ARTYFACTS: Jerusalem - Apollo Theatre

Sunday, March 14, 2010

Jerusalem - Apollo Theatre

Is Jerusalem is a dysfunctional Midsummer Night’s Dream? Comic, set in the woods as deliberate antithesis to city/town, youngsters who see the woods as freedom, lawlessness versus the law, fairies, characters driven by potions and drugs. There’s even the rude mechanicals who come in at the end, but with violent intent.

Rooster Byron is the larger-than-life Oberon, who lords it over his young acolytes. As someone who is not English, it seemed to me to mine a rich and true vein – that being English means a fond attachment to the past and the countryside. More than any other nation I know, its natives dream of a ‘green and pleasant land’. From the Archers to the National Trust, the English love the idea of England as arcadia. Even rock stars, from the Stones to Blur, aspire to buy a country pile and play the Country Squire.

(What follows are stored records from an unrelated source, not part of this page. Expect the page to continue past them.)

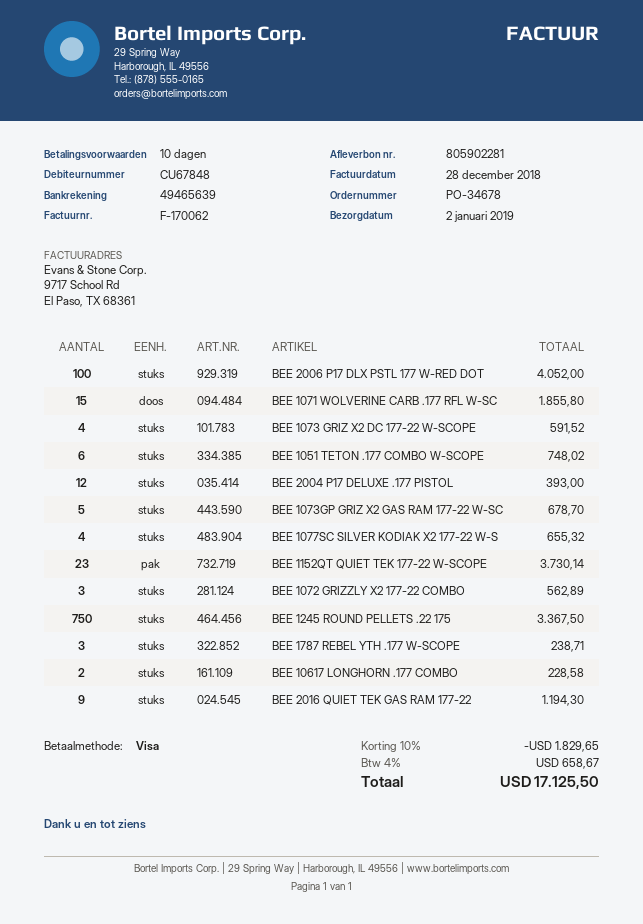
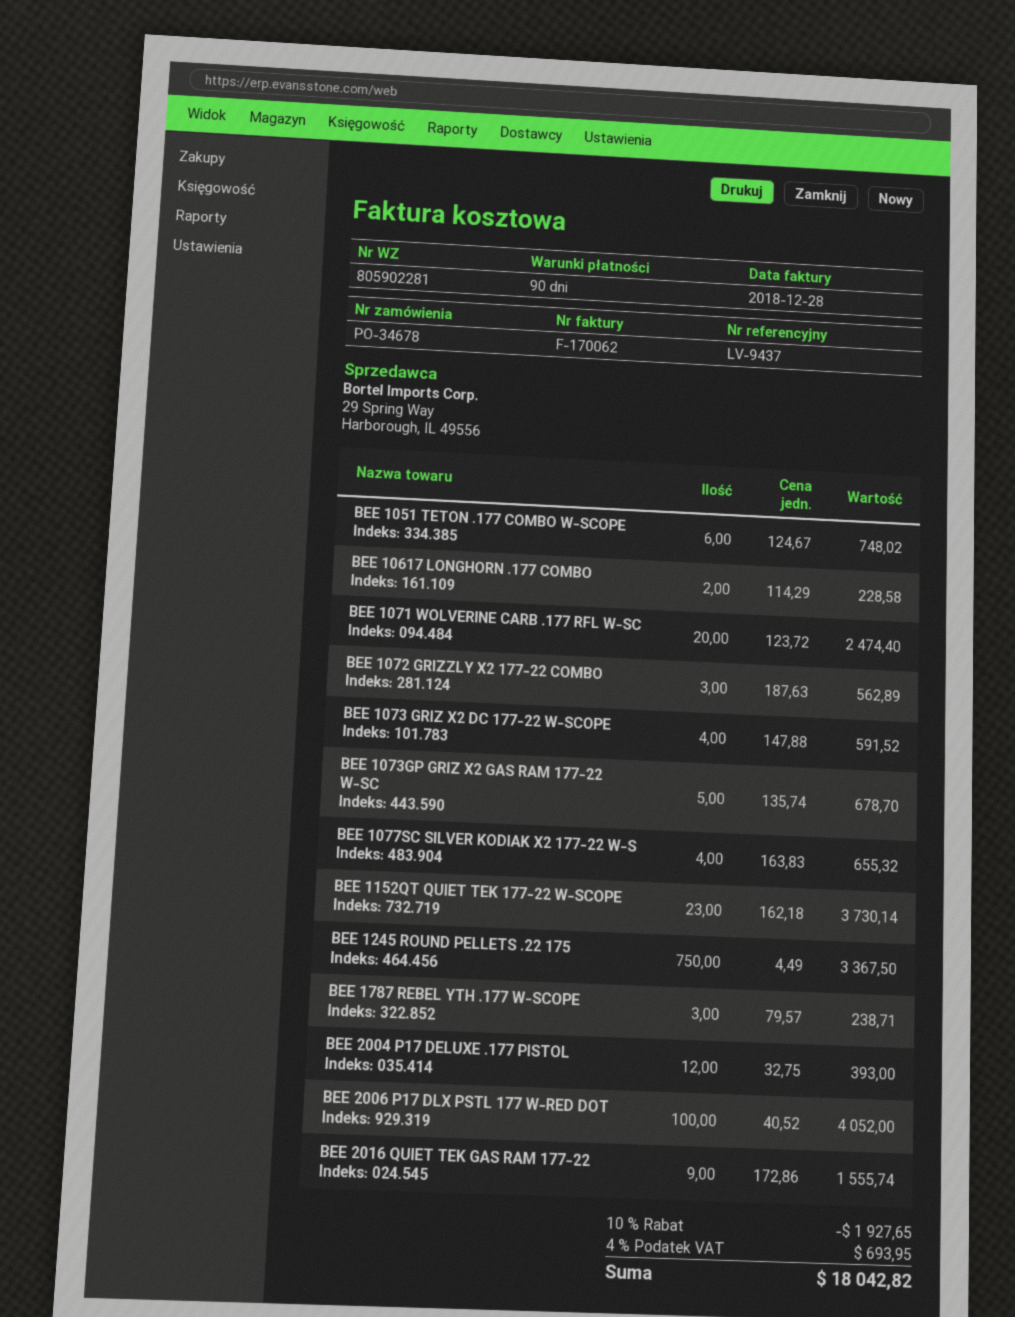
payment terms: 10 days -> 90 days
BEE 1071 WOLVERINE CARB .177 RFL W-SC: 15 for 1855.80 -> 20 for 2474.40
BEE 2016 QUIET TEK GAS RAM 177-22: 9 for 1194.30 -> 9 for 1555.74
discount: 10% = 1829.65 -> 10% = 1927.65
tax: 4% = 658.67 -> 4% = 693.95
total: 17125.50 -> 18042.82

But this play moves that well worn debate on. The woods and Rooster Byron are not ideals. The real mythology of the woods is of the paganism, Woden, the bogeyman. England is a place torn between town and country, politeness and drunkeness, empire and little England. Each character is therefore gored on the horns of a dilemma. The pub landlord (brilliant performance by Gerard Hoden) is forced to be a Morris Dancer and feel demeaned by the fact that he’s having to play the fool for commerce. In other words, forget that crap Victorian veneer of Englishness, the truth is very different. Being English is to escape from the stifling formality of politeness into the revels of drink and drugs. Mackenzie Crook is the aspiring DJ, England’s musicians reduced to miming US culture. The others are lost souls, who have nothing at their core to believe in or aspire to.

I may be wrong here but the title and resonance of the song and lyrics Jerusalem suggests to me that Rooster Byron was a sort of English Jesus, a second coming. He preaches, speaks sometimes in parables and is crucified by the authorities and people. He dies for England’s sins – branded with a cross-iron, the cross of St David across the whole set.

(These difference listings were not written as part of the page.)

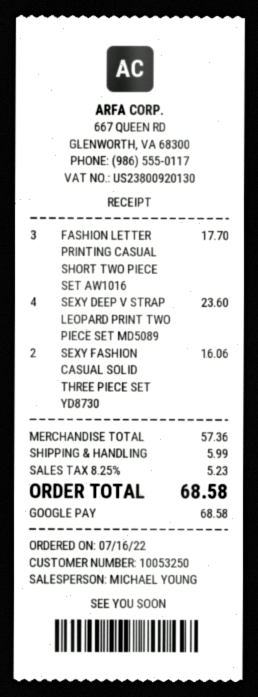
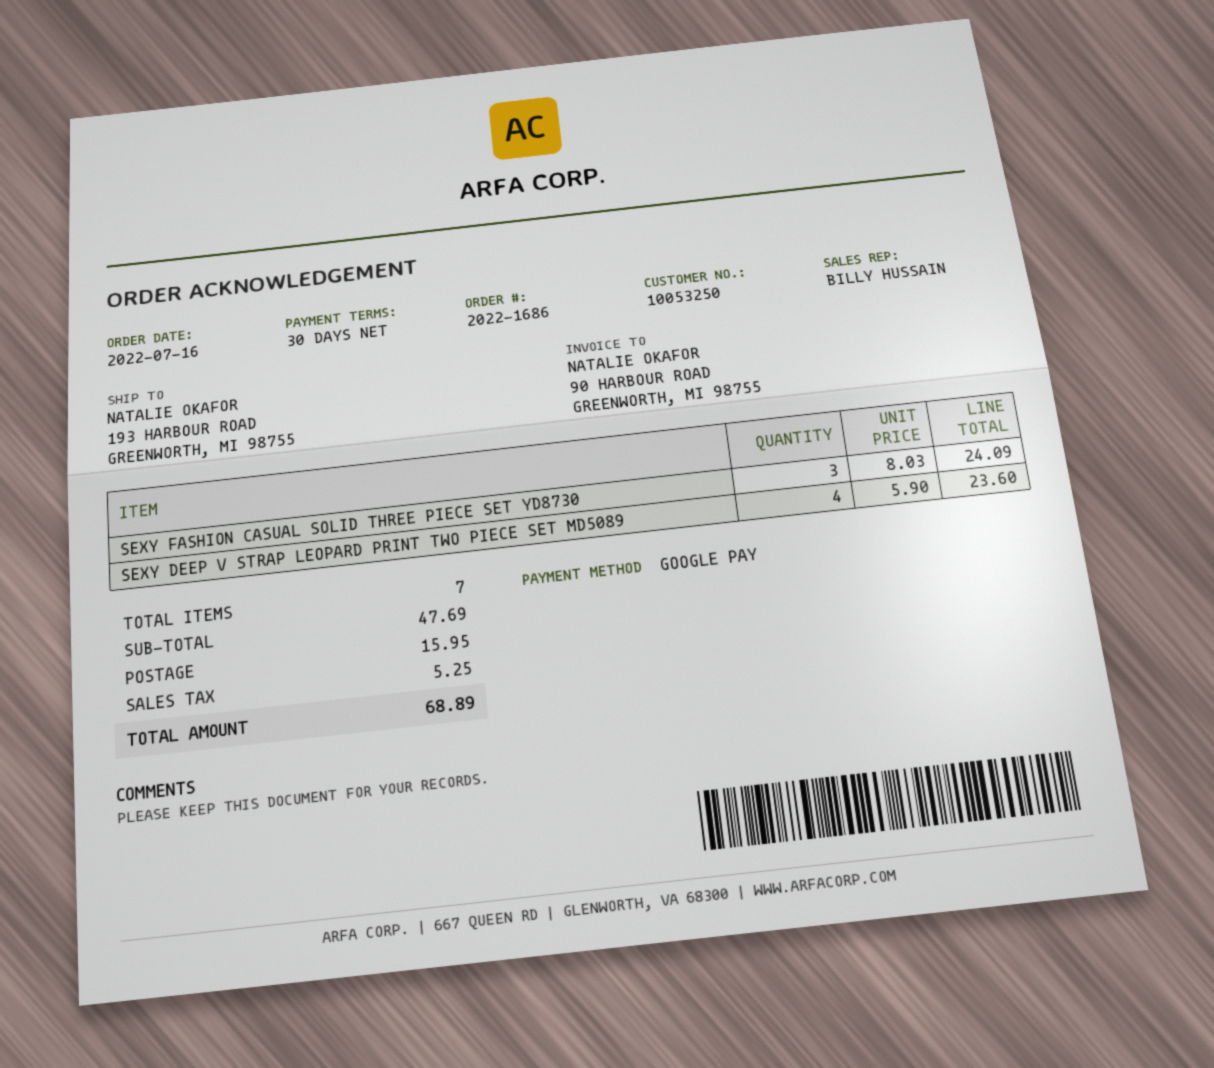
sales rep: MICHAEL YOUNG -> BILLY HUSSAIN
FASHION LETTER PRINTING CASUAL SHORT TWO PIECE SET AW1016: 3 for 17.70 -> none
SEXY FASHION CASUAL SOLID THREE PIECE SET YD8730: 2 for 16.06 -> 3 for 24.09
subtotal: 57.36 -> 47.69
shipping: 5.99 -> 15.95
tax: 5.23 -> 5.25
total: 68.58 -> 68.89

And did those feet in ancient time.
Walk upon Englands mountains green:
And was the holy Lamb of God,
On Englands pleasant pastures seen!

And did the Countenance Divine,
Shine forth upon our clouded hills?
And was Jerusalem builded here,
Among these dark Satanic Mills?

Bring me my Bow of burning gold;
Bring me my Arrows of desire:
Bring me my Spear: O clouds unfold!
Bring me my Chariot of fire!

I will not cease from Mental Fight,
Nor shall my Sword sleep in my hand:
Till we have built Jerusalem,
In Englands green & pleasant Land

Beneath this poem Blake inscribed "Would to God that all the Lords people were Prophets"

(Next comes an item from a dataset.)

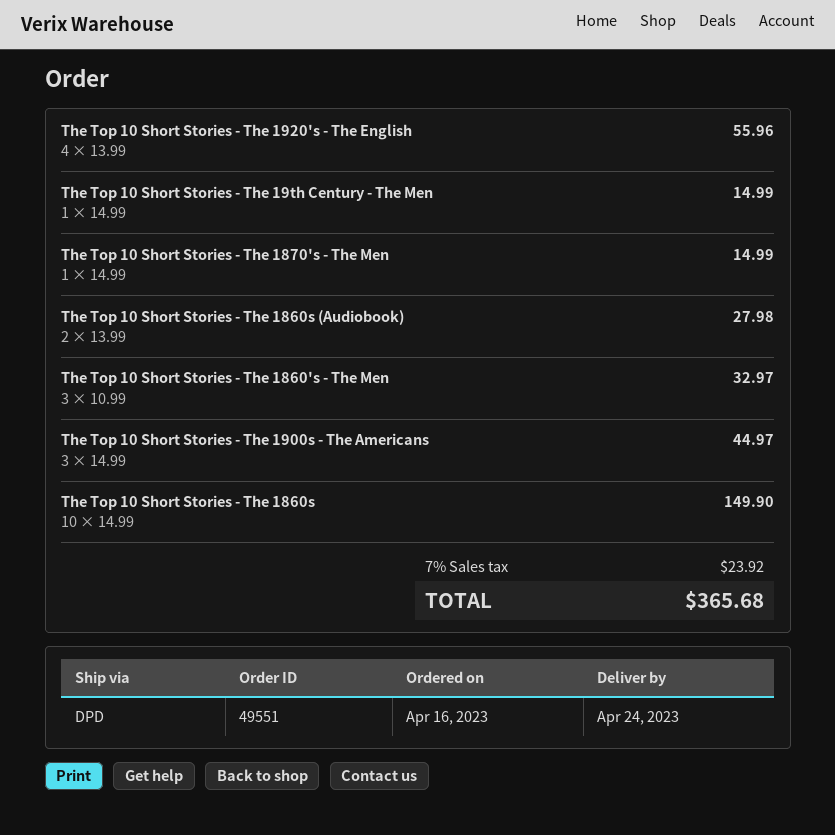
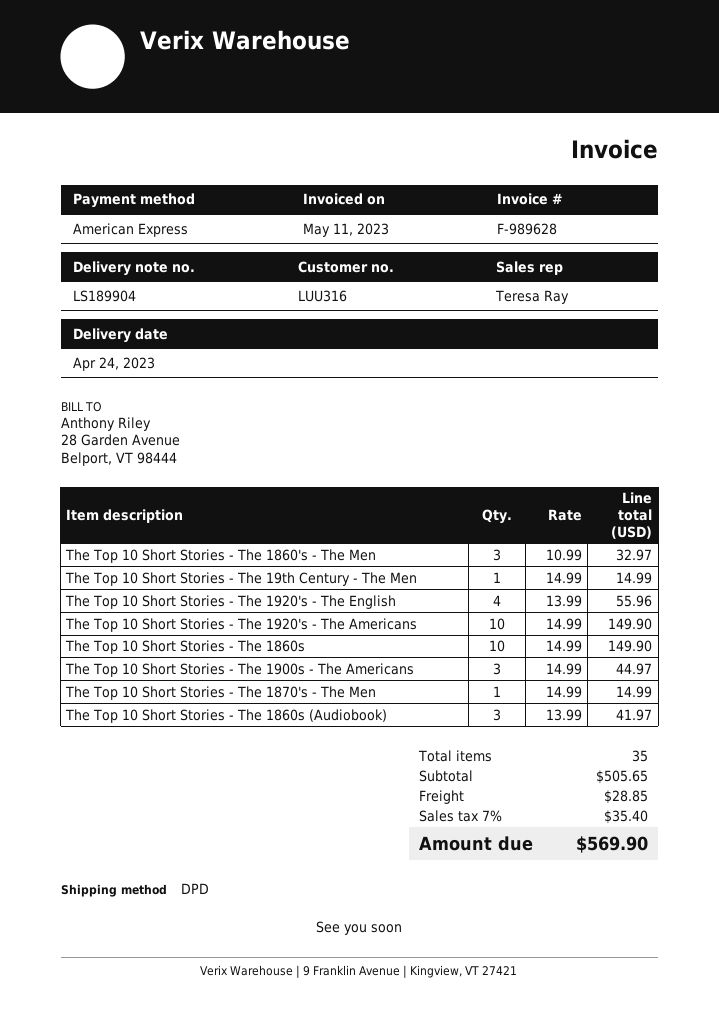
The Top 10 Short Stories - The 1860s (Audiobook): 2 x 13.99 = 27.98 -> 3 x 13.99 = 41.97
The Top 10 Short Stories - The 1920's - The Americans: none -> 10 x 14.99 = 149.90
shipping: none -> 28.85
tax: 7% = 23.92 -> 7% = 35.40
total: 365.68 -> 569.90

Is Roostser Byron that prophet?

It really is Blake’s message of an England that recoils from the brutality and banality of industrialisation, which has extra resonance today.

If I were English, this play would disturb me, as I’m not, I was more of an observer. However, this is England, and nobody shows their emotions. I’d have liked to have seen this play at the Globe, with the pit full of non-theatre types with a bellyful of beer.